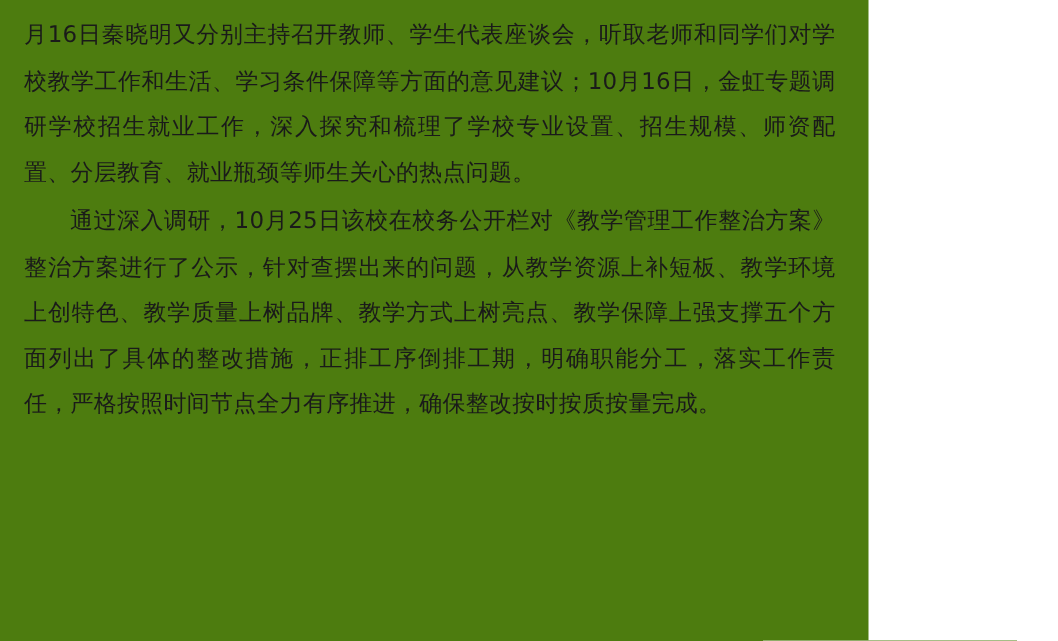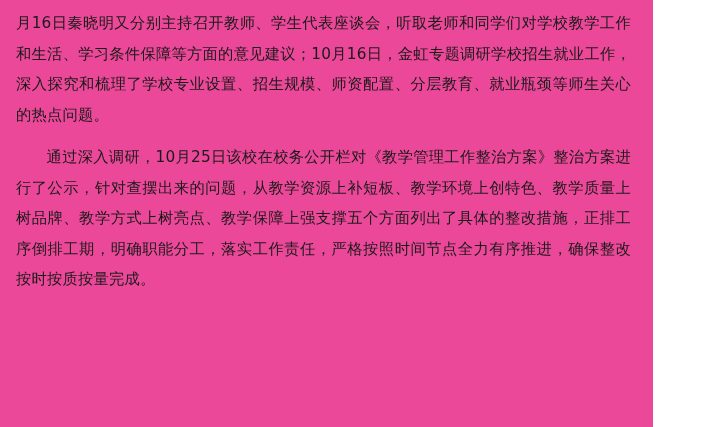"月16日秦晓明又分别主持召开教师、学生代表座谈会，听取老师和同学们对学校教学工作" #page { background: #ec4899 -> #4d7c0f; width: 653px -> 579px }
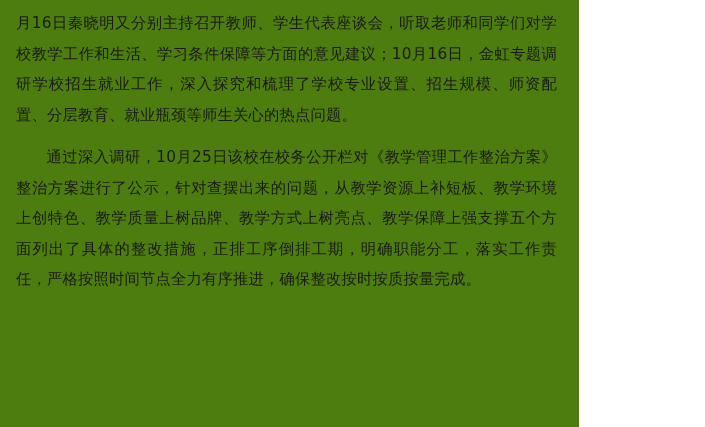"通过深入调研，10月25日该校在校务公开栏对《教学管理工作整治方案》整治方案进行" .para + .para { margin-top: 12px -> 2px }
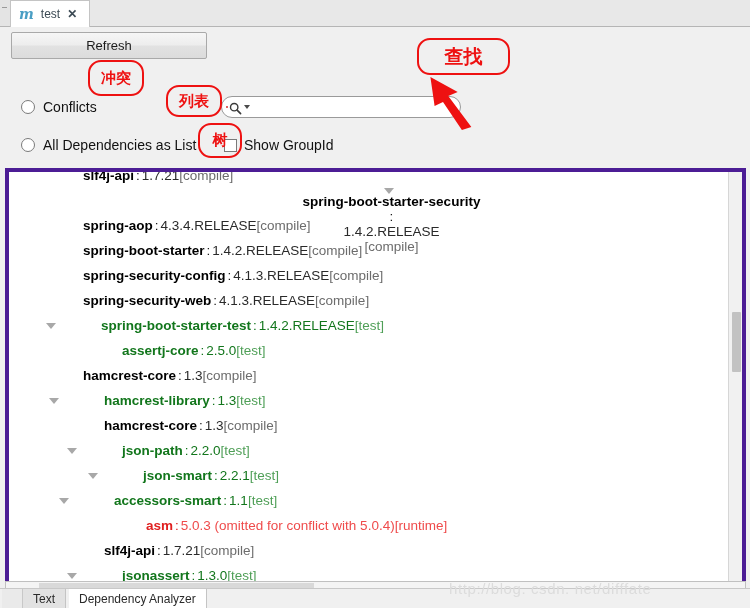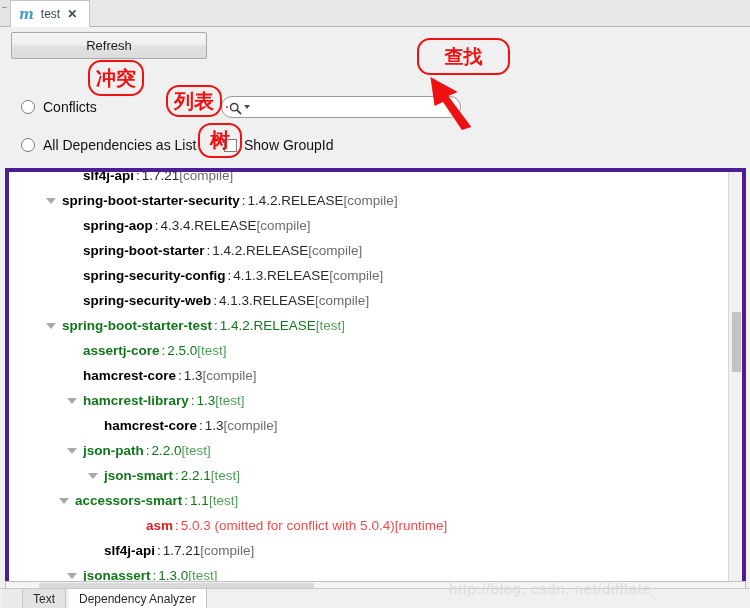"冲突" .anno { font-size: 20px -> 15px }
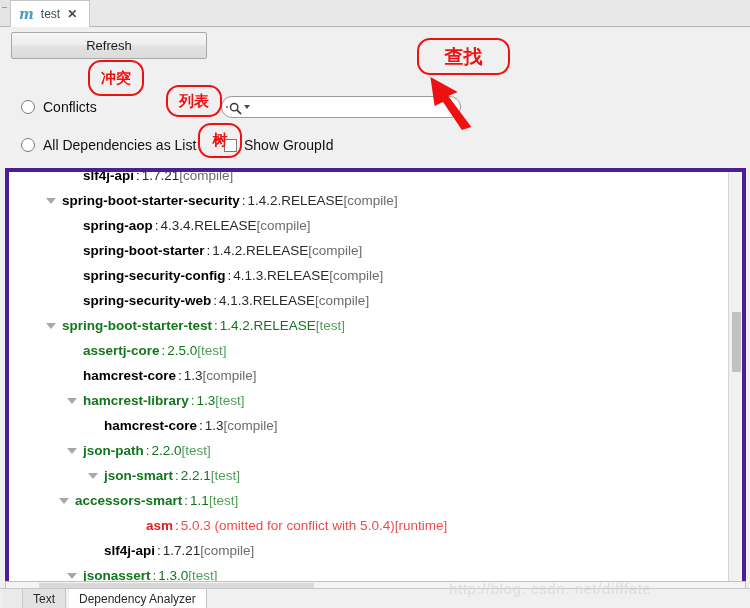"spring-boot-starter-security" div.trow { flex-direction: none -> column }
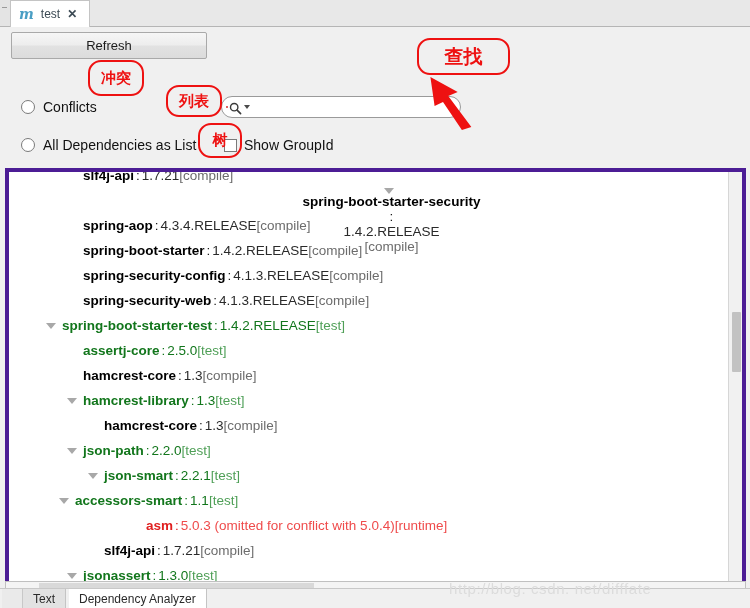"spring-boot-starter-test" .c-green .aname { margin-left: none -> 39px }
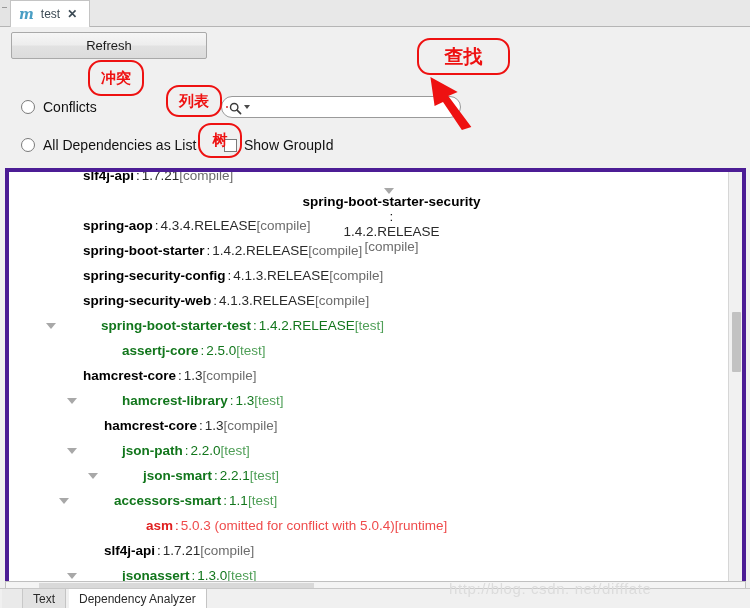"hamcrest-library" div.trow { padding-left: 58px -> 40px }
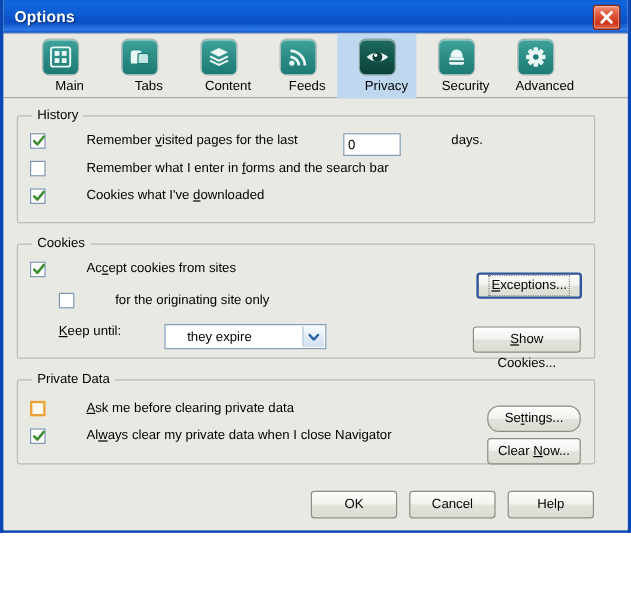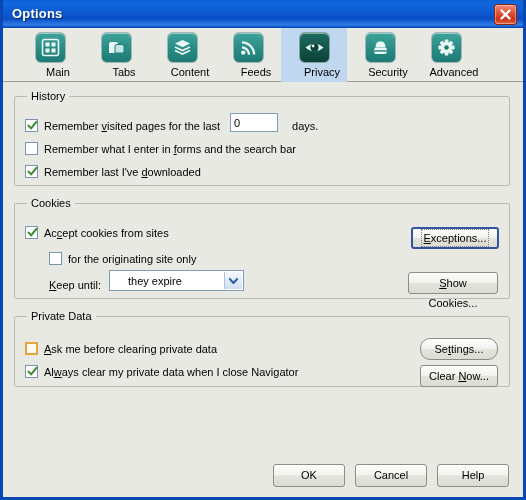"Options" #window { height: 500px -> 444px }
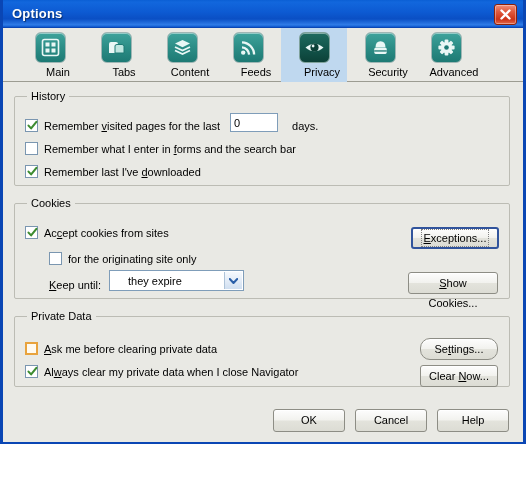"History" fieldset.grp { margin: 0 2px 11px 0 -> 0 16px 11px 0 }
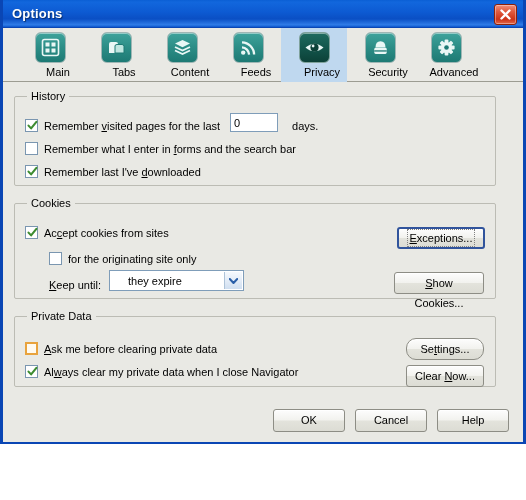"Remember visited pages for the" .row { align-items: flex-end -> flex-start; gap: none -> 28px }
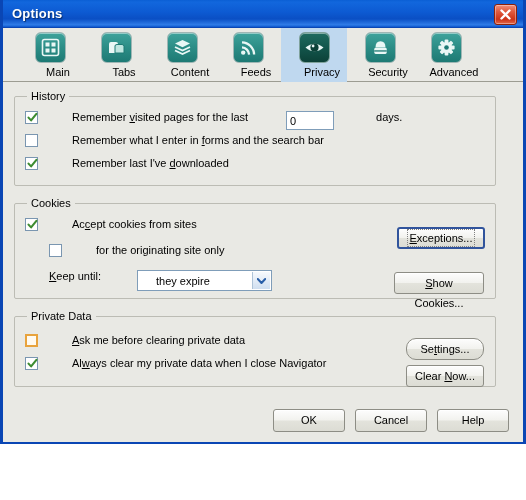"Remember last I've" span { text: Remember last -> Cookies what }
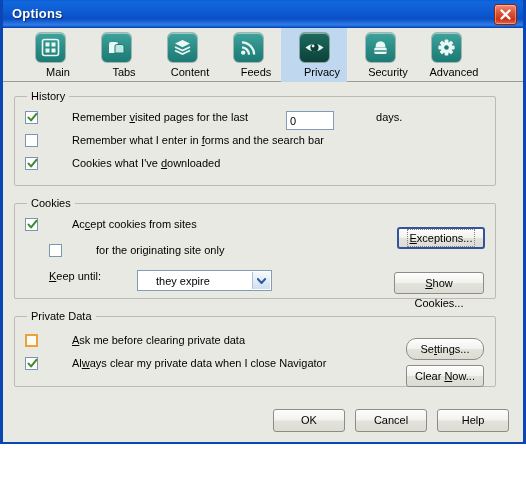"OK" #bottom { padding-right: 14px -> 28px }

# WORK INSTRUCTION
Pictures are to be omitted. The lines from the line holding "margin-top: 12px ->" through the closing line of the data above are to be set down exactly, and nothing more.

# RESULT BELOW
"通过深入调研，10月25日该校在校务公开栏对《教学管理工作整治方案》整治方案进行" .para + .para { margin-top: 12px -> 2px }
"冲突" .anno { font-size: 20px -> 15px }
"spring-boot-starter-security" div.trow { flex-direction: none -> column }
"spring-boot-starter-test" .c-green .aname { margin-left: none -> 39px }
"hamcrest-library" div.trow { padding-left: 58px -> 40px }
"Options" #window { height: 500px -> 444px }
"History" fieldset.grp { margin: 0 2px 11px 0 -> 0 16px 11px 0 }
"Remember visited pages for the" .row { align-items: flex-end -> flex-start; gap: none -> 28px }
"Remember last I've" span { text: Remember last -> Cookies what }
"OK" #bottom { padding-right: 14px -> 28px }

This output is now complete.